__Dataset records__.
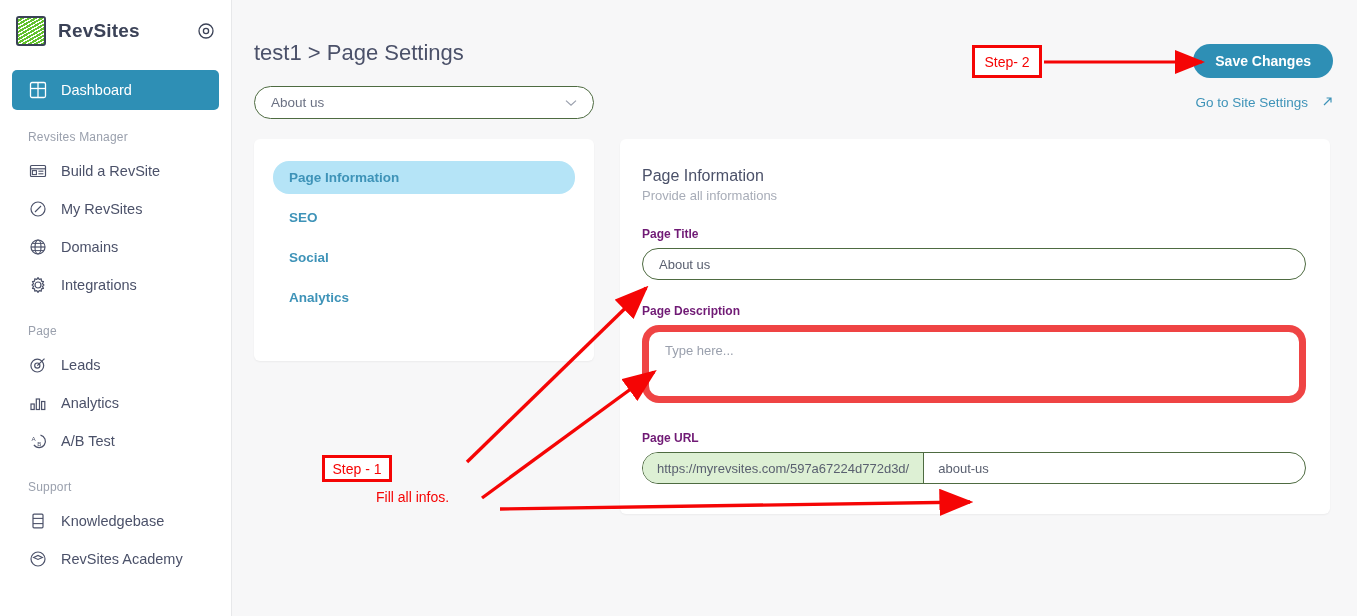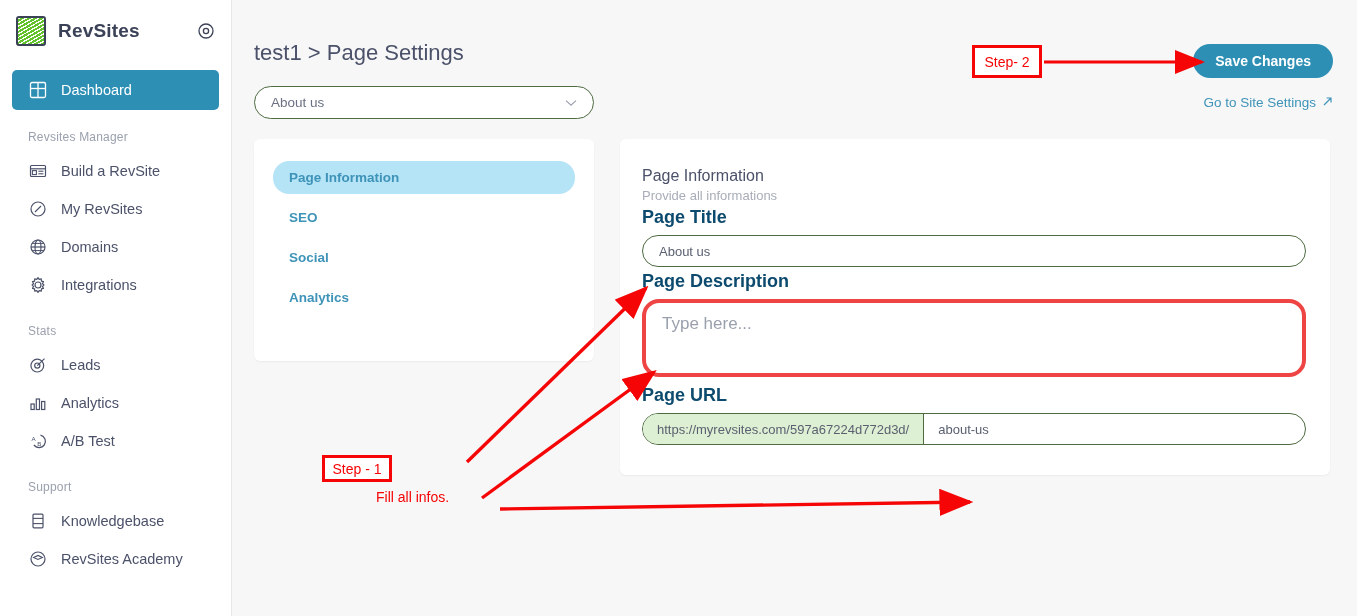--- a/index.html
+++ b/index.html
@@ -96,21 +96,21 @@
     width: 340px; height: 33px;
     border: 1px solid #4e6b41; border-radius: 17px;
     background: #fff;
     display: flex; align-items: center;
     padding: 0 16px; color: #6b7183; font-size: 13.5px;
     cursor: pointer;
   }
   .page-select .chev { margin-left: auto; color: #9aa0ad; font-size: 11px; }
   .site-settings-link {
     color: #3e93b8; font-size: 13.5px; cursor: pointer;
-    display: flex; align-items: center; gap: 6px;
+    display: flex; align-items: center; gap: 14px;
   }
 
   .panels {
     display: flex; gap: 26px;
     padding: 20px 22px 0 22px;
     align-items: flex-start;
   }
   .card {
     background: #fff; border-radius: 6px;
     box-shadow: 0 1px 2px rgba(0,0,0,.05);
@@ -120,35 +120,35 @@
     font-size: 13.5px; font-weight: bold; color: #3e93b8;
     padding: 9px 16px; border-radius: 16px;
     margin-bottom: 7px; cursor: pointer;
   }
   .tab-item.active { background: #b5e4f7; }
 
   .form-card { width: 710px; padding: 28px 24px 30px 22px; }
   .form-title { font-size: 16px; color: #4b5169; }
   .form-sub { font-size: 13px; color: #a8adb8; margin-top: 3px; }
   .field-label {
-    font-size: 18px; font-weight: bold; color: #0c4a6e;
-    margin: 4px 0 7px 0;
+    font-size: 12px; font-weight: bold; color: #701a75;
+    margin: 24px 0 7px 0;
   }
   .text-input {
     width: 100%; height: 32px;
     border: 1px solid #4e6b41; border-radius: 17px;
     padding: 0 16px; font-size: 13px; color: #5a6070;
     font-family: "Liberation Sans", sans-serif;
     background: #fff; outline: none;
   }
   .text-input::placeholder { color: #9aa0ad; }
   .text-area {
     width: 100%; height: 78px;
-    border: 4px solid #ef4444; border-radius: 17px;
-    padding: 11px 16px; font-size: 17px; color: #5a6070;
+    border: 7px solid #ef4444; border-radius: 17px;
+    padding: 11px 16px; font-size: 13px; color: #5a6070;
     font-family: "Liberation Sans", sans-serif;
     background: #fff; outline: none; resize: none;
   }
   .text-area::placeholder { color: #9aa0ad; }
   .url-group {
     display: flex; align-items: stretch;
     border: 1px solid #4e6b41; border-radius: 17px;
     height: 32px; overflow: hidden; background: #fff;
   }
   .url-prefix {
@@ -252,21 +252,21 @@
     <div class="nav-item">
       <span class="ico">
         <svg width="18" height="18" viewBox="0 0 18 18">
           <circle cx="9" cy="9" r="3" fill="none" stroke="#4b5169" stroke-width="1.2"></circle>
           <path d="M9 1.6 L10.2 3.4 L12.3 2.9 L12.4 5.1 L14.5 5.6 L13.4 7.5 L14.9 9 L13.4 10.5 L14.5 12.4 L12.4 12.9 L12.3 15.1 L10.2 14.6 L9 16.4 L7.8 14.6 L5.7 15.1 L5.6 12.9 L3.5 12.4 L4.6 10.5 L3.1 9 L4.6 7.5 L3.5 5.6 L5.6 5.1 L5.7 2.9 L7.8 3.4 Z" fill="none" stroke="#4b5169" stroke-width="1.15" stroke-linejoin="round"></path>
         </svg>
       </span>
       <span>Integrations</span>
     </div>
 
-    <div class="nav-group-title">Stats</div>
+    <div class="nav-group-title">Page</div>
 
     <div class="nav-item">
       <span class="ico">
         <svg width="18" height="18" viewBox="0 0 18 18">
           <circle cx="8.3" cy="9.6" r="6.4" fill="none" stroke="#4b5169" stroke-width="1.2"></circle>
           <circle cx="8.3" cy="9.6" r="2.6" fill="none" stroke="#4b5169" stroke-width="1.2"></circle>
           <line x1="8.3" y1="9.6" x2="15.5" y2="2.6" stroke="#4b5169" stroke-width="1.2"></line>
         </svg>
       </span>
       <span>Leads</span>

* * *

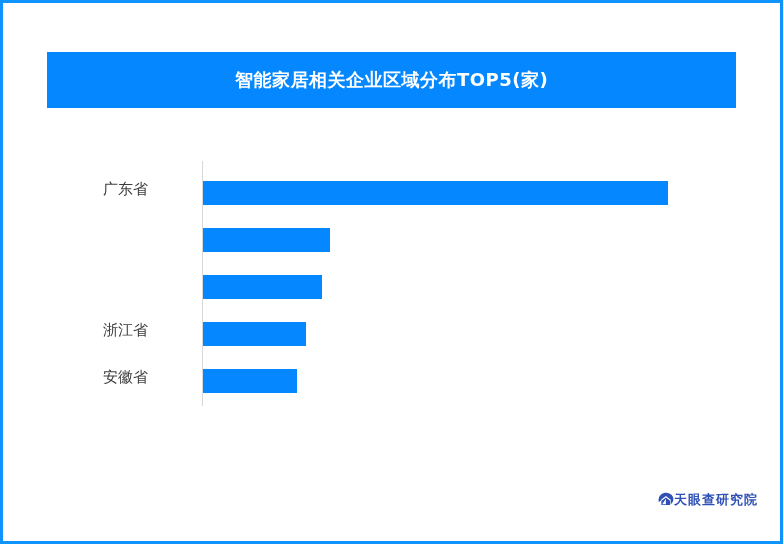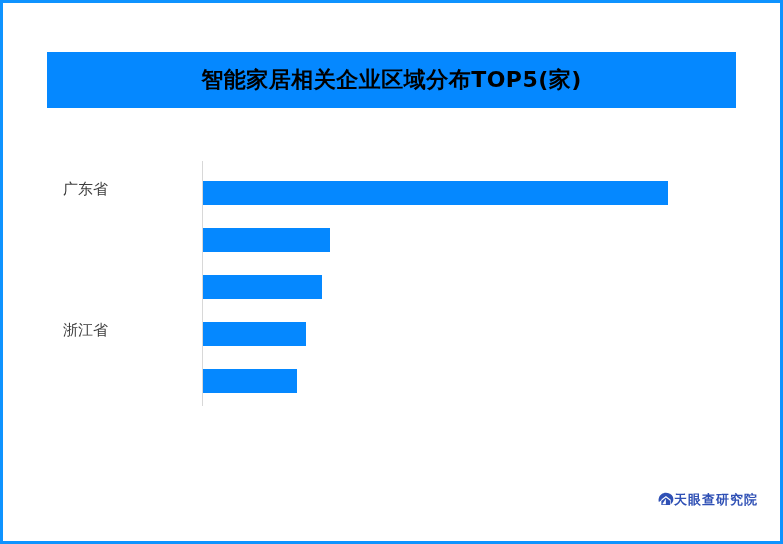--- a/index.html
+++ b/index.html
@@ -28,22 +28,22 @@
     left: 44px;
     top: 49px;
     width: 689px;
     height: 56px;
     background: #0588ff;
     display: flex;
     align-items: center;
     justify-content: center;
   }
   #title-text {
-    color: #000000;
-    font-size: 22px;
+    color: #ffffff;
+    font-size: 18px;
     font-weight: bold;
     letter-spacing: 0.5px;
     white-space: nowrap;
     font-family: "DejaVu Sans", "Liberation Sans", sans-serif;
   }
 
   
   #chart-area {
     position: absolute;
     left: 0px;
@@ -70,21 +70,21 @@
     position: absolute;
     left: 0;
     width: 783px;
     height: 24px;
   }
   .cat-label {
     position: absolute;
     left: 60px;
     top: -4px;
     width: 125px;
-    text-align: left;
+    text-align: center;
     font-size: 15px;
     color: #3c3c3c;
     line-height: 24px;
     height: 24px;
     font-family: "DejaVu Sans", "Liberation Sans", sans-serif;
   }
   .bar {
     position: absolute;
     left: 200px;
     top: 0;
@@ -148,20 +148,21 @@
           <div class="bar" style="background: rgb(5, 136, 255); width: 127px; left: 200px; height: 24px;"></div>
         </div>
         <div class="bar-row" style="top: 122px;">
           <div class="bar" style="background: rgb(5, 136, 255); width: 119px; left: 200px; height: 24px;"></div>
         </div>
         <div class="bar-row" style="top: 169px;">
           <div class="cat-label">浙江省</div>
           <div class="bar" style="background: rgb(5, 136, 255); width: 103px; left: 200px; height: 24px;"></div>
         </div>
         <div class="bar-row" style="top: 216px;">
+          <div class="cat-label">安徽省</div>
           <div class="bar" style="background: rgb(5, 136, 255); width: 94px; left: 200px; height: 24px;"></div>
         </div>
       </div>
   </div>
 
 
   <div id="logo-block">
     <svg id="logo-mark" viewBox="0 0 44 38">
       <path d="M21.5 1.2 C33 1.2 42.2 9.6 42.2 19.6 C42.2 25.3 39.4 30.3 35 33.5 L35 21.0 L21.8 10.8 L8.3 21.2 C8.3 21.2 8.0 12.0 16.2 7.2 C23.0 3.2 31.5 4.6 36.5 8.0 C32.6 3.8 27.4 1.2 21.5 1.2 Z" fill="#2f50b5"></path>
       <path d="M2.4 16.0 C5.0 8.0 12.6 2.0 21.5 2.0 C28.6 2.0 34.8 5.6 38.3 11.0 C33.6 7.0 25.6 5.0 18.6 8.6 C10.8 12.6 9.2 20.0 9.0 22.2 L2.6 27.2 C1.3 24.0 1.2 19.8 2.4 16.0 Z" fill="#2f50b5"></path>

__Exercise details__. Would you output, from the records above, exactly the run of lines that starts at the line containing "letter-spacing: 0.5px;" and ends at the line containing "-148,20 +148,21 @@", and only that run?

__Written answer__.
     letter-spacing: 0.5px;
     white-space: nowrap;
     font-family: "DejaVu Sans", "Liberation Sans", sans-serif;
   }
 
   
   #chart-area {
     position: absolute;
     left: 0px;
@@ -70,21 +70,21 @@
     position: absolute;
     left: 0;
     width: 783px;
     height: 24px;
   }
   .cat-label {
     position: absolute;
     left: 60px;
     top: -4px;
     width: 125px;
-    text-align: left;
+    text-align: center;
     font-size: 15px;
     color: #3c3c3c;
     line-height: 24px;
     height: 24px;
     font-family: "DejaVu Sans", "Liberation Sans", sans-serif;
   }
   .bar {
     position: absolute;
     left: 200px;
     top: 0;
@@ -148,20 +148,21 @@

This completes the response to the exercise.